Di sebuah rumah sederhana, ada seorang anak laki-laki bernama Dani. Dani baru aja lulus SMA, dan dia bingung. "Mau kuliah apa ya?" pikir Dani sambil ngunyah keripik pisang yang udah hampir habis. Temen-temennya banyak yang udah tau mau kuliah apa, ada yang mau jadi dokter, insinyur, pengusaha sukses, tapi Dani...? Dia cuma mikir, "Gue pengen sukses dunia akhirat, tapi gimana caranya?"
Suatu hari, Dani lagi duduk santai di teras rumah, nungguin ide bagus turun dari langit. Ibunya, yang kebetulan lagi nyiram tanaman, nyengir sambil bilang, "Dani, kamu tuh jangan males-malesan. Lihat tuh, Pak Udin tukang sayur. Meski kerja tiap hari, dia tetap semangat dan selalu bersyukur. Itu sukses dunia akhirat."
Dani melotot, "Jadi tukang sayur, Bu?"
Ibunya ketawa, "Bukan begitu, Nak. Tapi intinya, sukses dunia akhirat itu nggak cuma soal uang atau jabatan. Kamu harus jadi orang baik, berilmu, dan bermanfaat buat orang lain."
Dani mikir keras. "Hmm, oke, Bu. Jadi sukses tuh kayak kombinasi antara bisa ngurus dunia sama ingat akhirat?"
Ibunya angguk, "Iya. Kalau bisa, cari jurusan kuliah yang bikin kamu bisa ngejar dua-duanya."
Satu minggu kemudian, Dani dateng ke ruang tamu dengan ekspresi kayak abis nemuin harta karun. "Bu! Aku udah tau mau ambil jurusan apa!"
Ibunya senyum, "Jurusan apa, Nak?"
"Jurusan Agrobisnis!" jawab Dani dengan pede.
Ibunya heran, "Kenapa Agrobisnis?"
"Jadi gini, Bu. Aku mikir, pertanian tuh penting. Kalo aku bisa sukses di dunia pertanian, aku bisa bantu orang-orang dapat makanan yang sehat dan berkah. Aku juga bisa bikin petani-petani lebih sejahtera. Itu kan manfaat buat dunia. Nah, kalau aku niatnya lurus, insya Allah akhirat juga dapet, kan?"
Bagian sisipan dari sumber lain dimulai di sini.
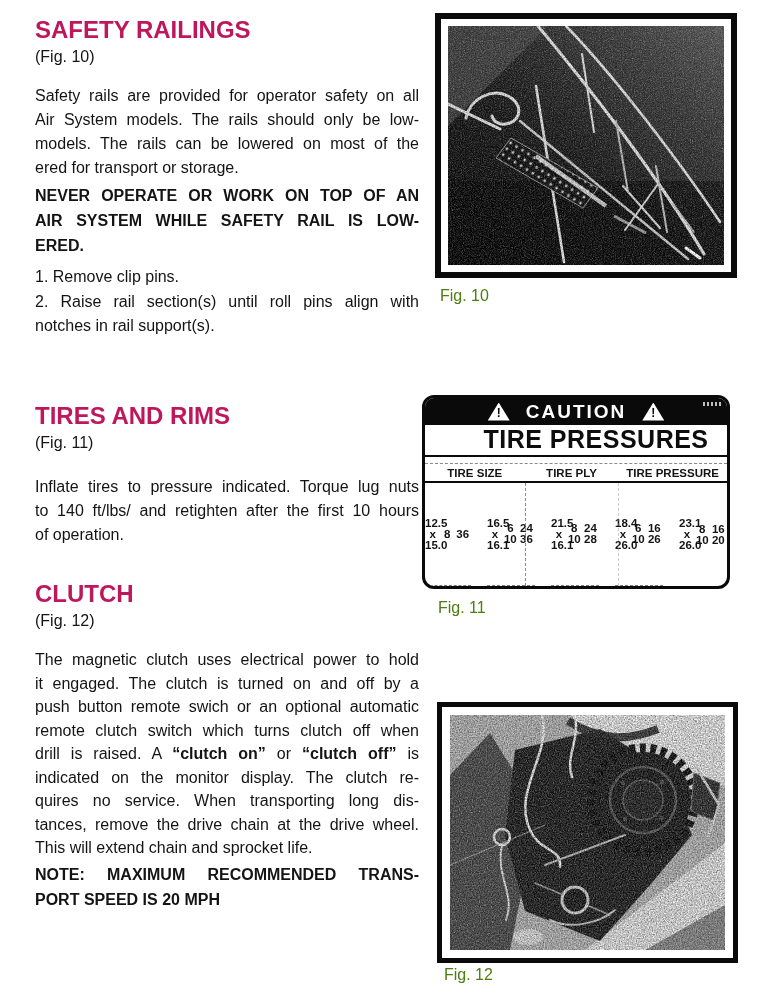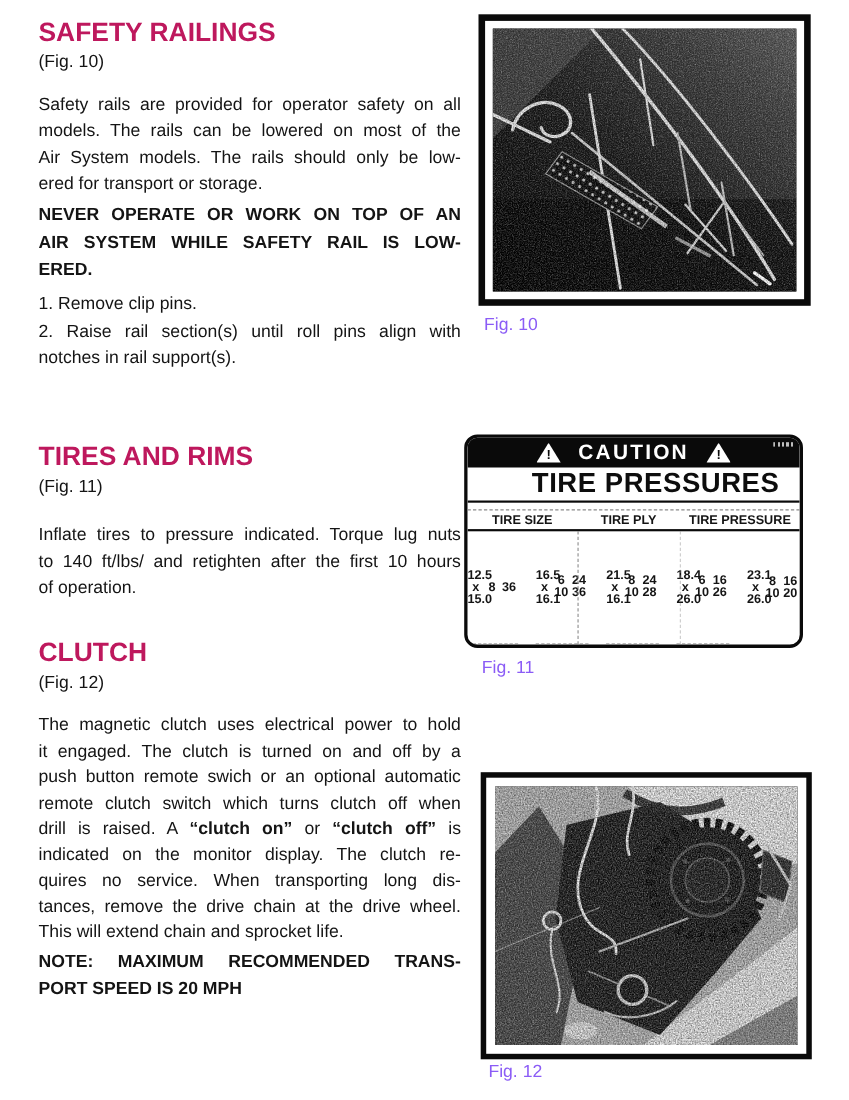--- a/index.html
+++ b/index.html
@@ -77,8 +77,8 @@
 
   <div class="para" style="top:84px">
     <div class="jl">Safety rails are provided for operator safety on all</div>
+    <div class="jl">Air System models.  The rails should only be low-</div>
     <div class="jl">models.  The rails can be lowered on most of the</div>
-    <div class="jl">Air System models.  The rails should only be low-</div>
     <div class="el">ered for transport or storage.</div>
   </div>
 

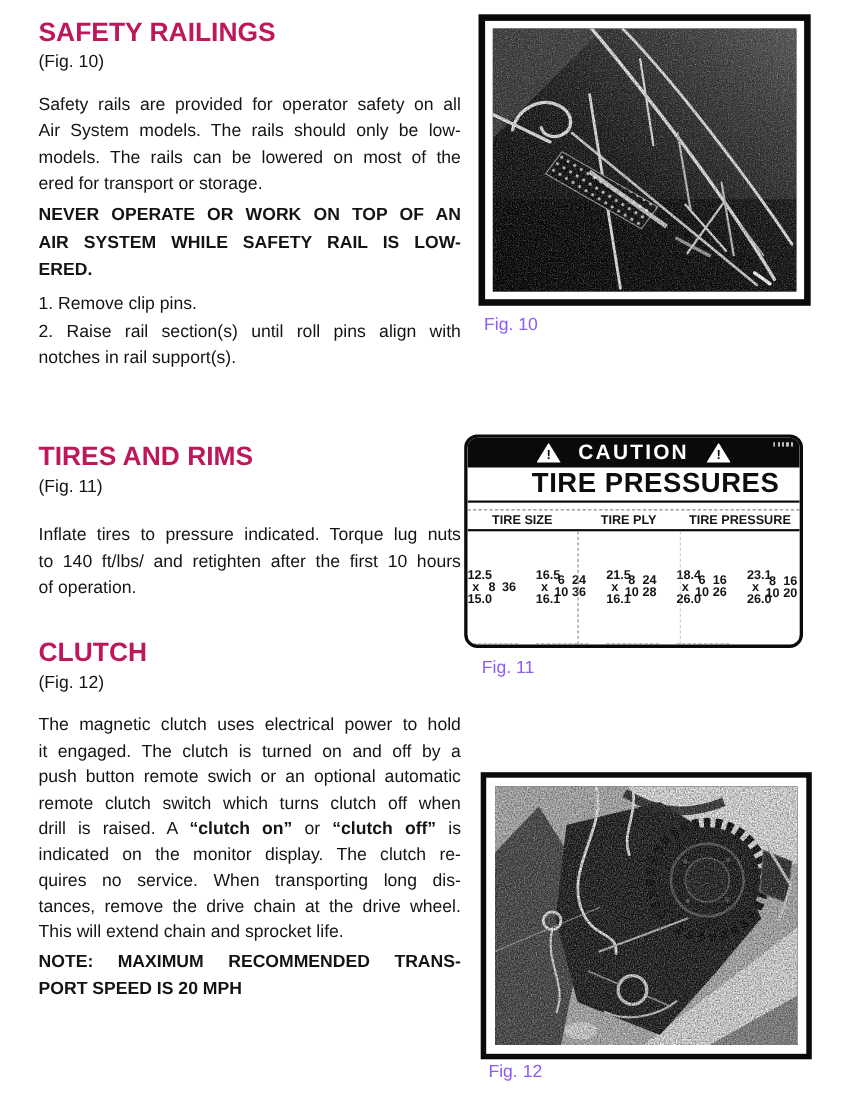--- a/index.html
+++ b/index.html
@@ -18,7 +18,7 @@
   .clutchp { line-height:23.5px; }
   .jl { text-align:justify; text-align-last:justify; }
   .el { text-align:left; white-space:nowrap; }
-  .caption { position:absolute; font-size:16px; color:#8b5cf6; }
+  .caption { position:absolute; font-size:16px; color:#4d7c0f; }
 
   
   .photo-frame {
Ibunya tertegun sebentar, lalu ketawa kecil. "Wah, kamu udah kayak ustaz tani nih. Tapi bagus idenya, Nak. Asal kamu serius dan nggak lupa buat terus belajar ilmu agama juga, kamu bisa sukses dunia akhirat."
Dani tersenyum lebar. "Iya dong, Bu! Aku juga udah download aplikasi kajian online biar bisa ikut belajar agama sambil kuliah nanti. Gimana, keren kan?"
Ibunya geleng-geleng sambil nyengir, "Keren, keren. Tapi yang lebih keren kalo kamu nyuci piring dulu deh sebelum mimpiin sukses dunia akhirat."
Dani tertawa, "Oke, Bu. Dunia, akhirat, dan cuci piring dulu!"
Dan sejak itu, Dani memulai langkah barunya. Dia daftar jurusan Agrobisnis, sering ikut kajian online, dan yang pasti... dia nggak pernah lupa nyuci piring tiap sore. Siapa bilang sukses dunia akhirat nggak bisa dimulai dari hal kecil?